God himself embodies truth. We were made for God; therefore, central to our existence must be a pursuit of truth in the whole of life.[28] God exemplifies free speech despite the risk of offense: the entire Bible is his message to a rebellious humanity which finds its claims deeply offensive.[29] God created humans in his image and gave us, unique among earthly creatures, the God-like capabilities of rational thought and speech and the freedom to employ them.[30] Honoring the image of God in fellow humans must include honoring these capabilities and the corresponding freedom. Since Adam’s fall, humans’ thinking is marred by sin, and our ability to rightly use power is corrupted.[31] The freedom for members of society to name and confront what they believe to be wrong, to debate issues, and to speak truth to power is an essential counterweight to human depravity and an indispensible tool in the pursuit of truth and justice.[32]

The entire story of Scripture is an exercise in free speech. The historical books and the gospels do not gloss over the shadow side of Biblical characters and events, but lay the stories out frankly and unadorned. Prophets called out the evils of those in political and priestly office. Scripture is giving us principles which undergird the importance of free speech and a free press, by which history is recorded accurately and government is held accountable. The current trend towards limiting and proscribing speech raises questions whether those in power are in fact seeking to rewrite history and to exercise power without accountability.

Jesus himself did not allow anyone to dictate his message but spoke according to his convictions. Christ urged people to go beyond accepted norms and think for themselves. He was neither liberal nor conservative: he called people back to the ancient Scriptures while challenging the status quo. Furthermore, he allowed any question from any person, and he never removed an apostle from his office for failures in speech. By taking this approach, he gave people the opportunity to confess their need or discover their ignorance and consequently to learn from him.

John Warwick Montgomery highlights this principle:

‘The answer to obnoxious viewpoints must not be that of a paternalistic society endeavouring to wall off its citizenry from falsehood through criminal penalties. To do so smacks of the very totalitarianism one desperately wants to eliminate…. The distance between stupidity and political incorrectness is hardly a bright line, and society needs to protect the right to be wrong and insensitive; otherwise, truth can be imprisoned as easily as falsehood.’[33]
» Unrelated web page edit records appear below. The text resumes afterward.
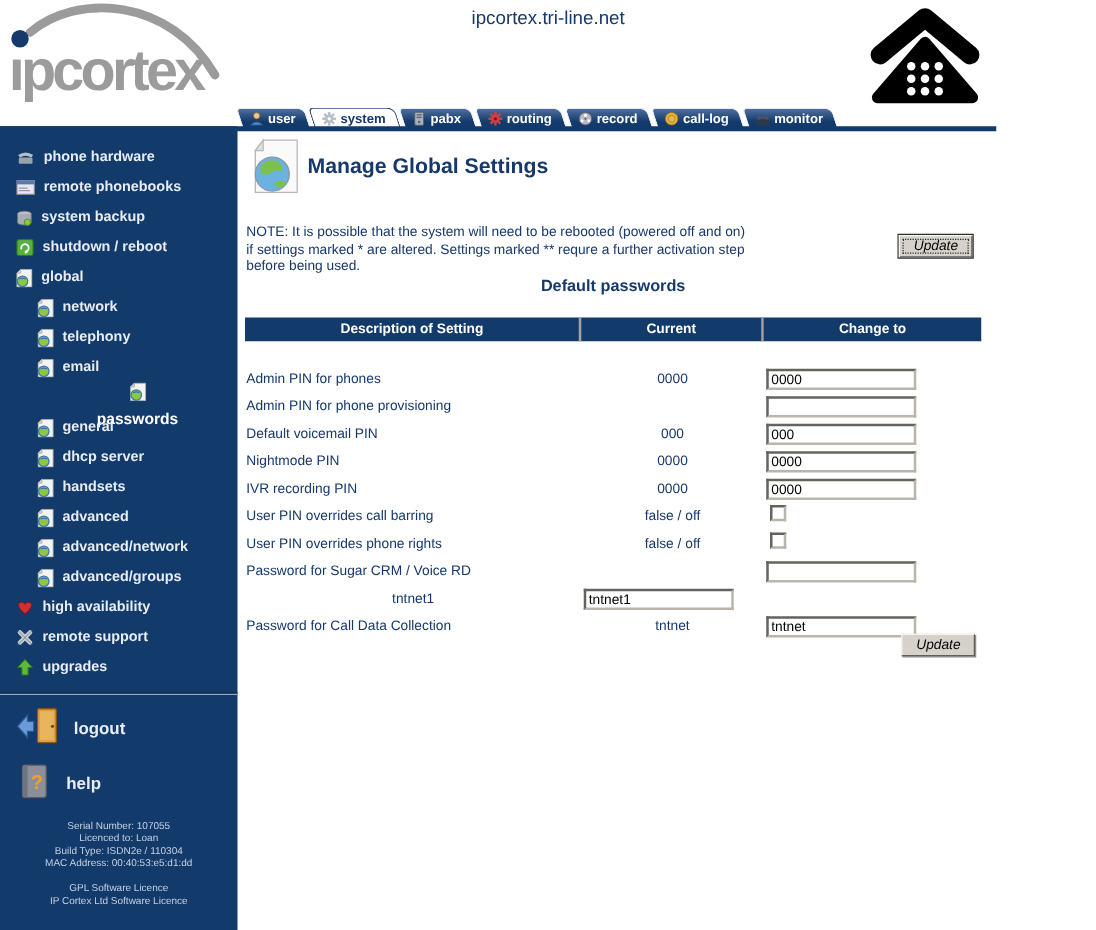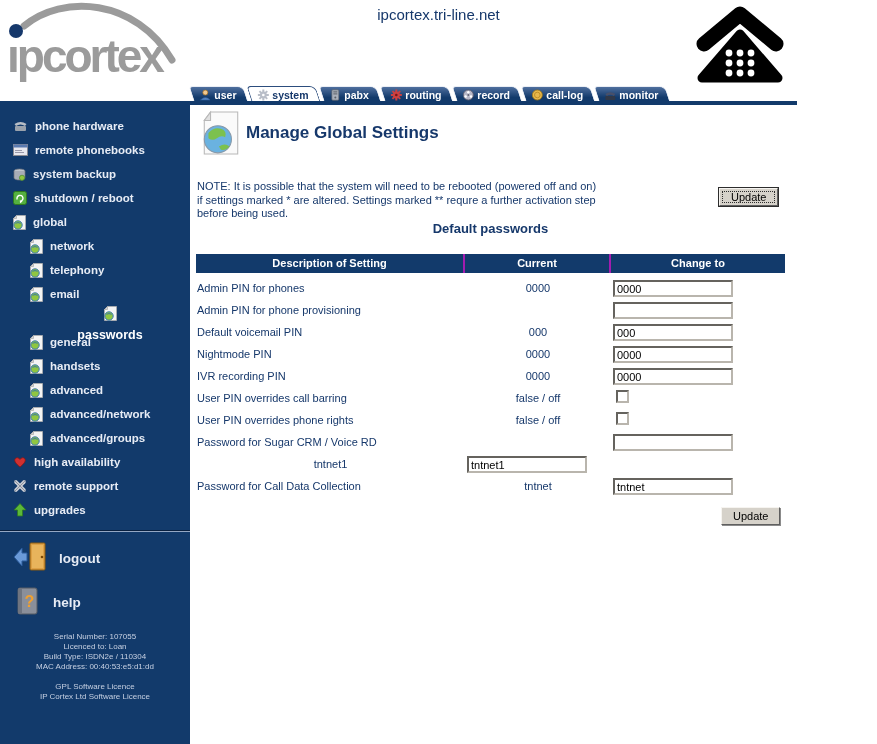"Update" .win-btn { font-style: none -> italic }
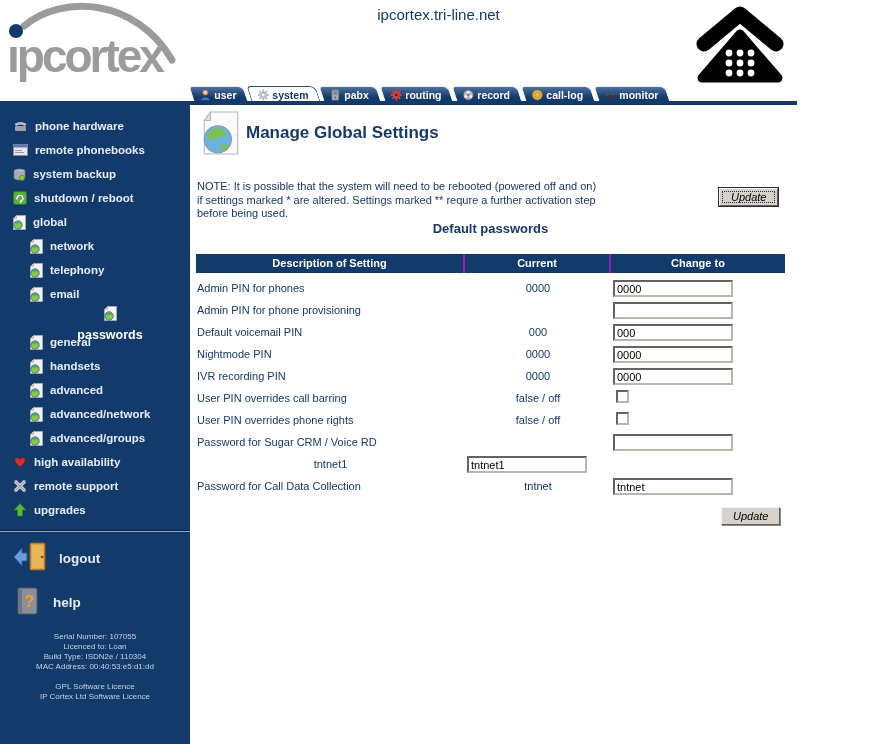"Description of Setting" .thead .th { border-right: 2px solid #a21caf -> 2px solid #a3a3a3 }
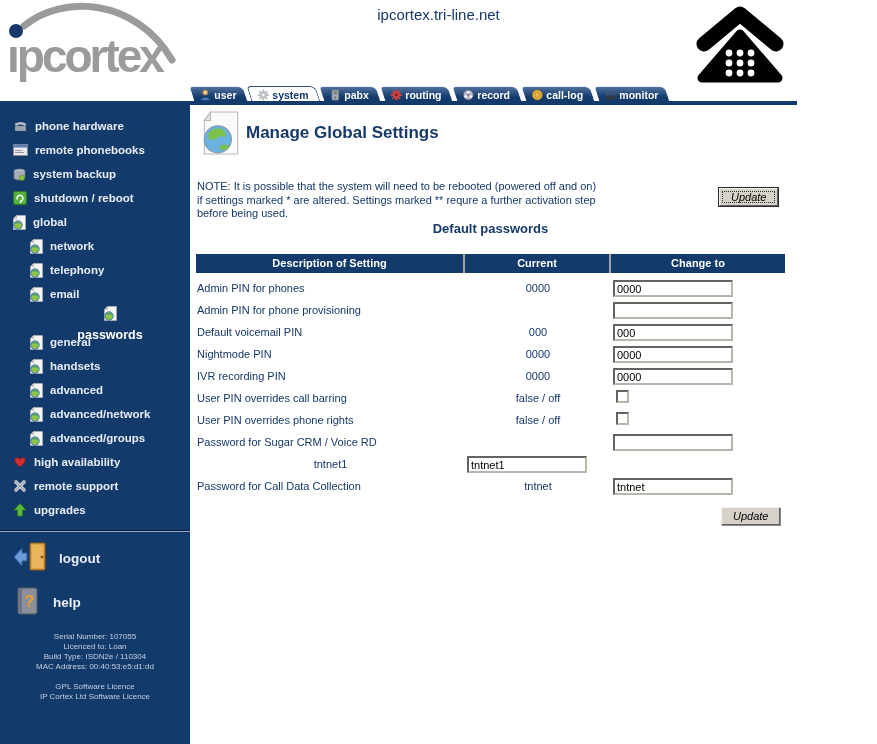"Admin PIN for phones" .tbody { margin-top: 4px -> 19px }
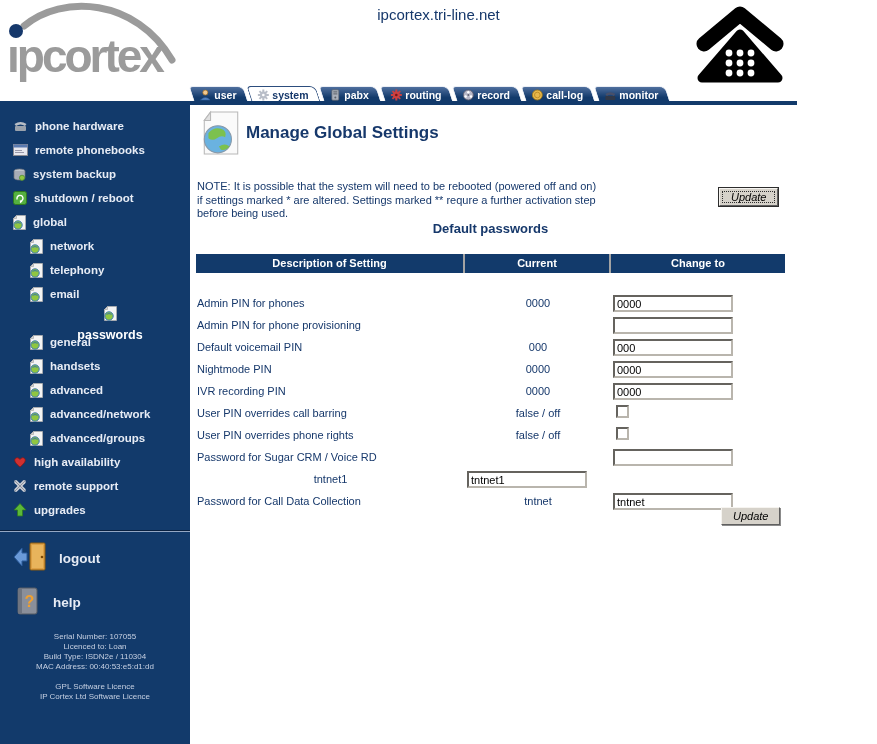"dhcp server" div.side-item { html: none -> <div> <span> <svg> <path></path> <path></path> <circle></circle> <path></path> </svg></span> <span>dhcp server</span> </div> }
It is noteworthy that regardless of the content of others’ speech, Jesus’ response to words was words. The only corrective action Jesus took was in response to the actions of others who set up shop in the temple precincts.

David French said, ‘Absent virtue, liberty can lead to disorder. In the face of that disorder, however, we shouldn’t restrict liberty; we should rebuild virtue.’[34] The gospel both provides a rationale for free speech and supplies the moral resources to promote virtuous speech through its ethic of love. Furthermore, it provides the grace which makes possible what today’s society rarely considers when speech rules are broken: forgiveness and restoration.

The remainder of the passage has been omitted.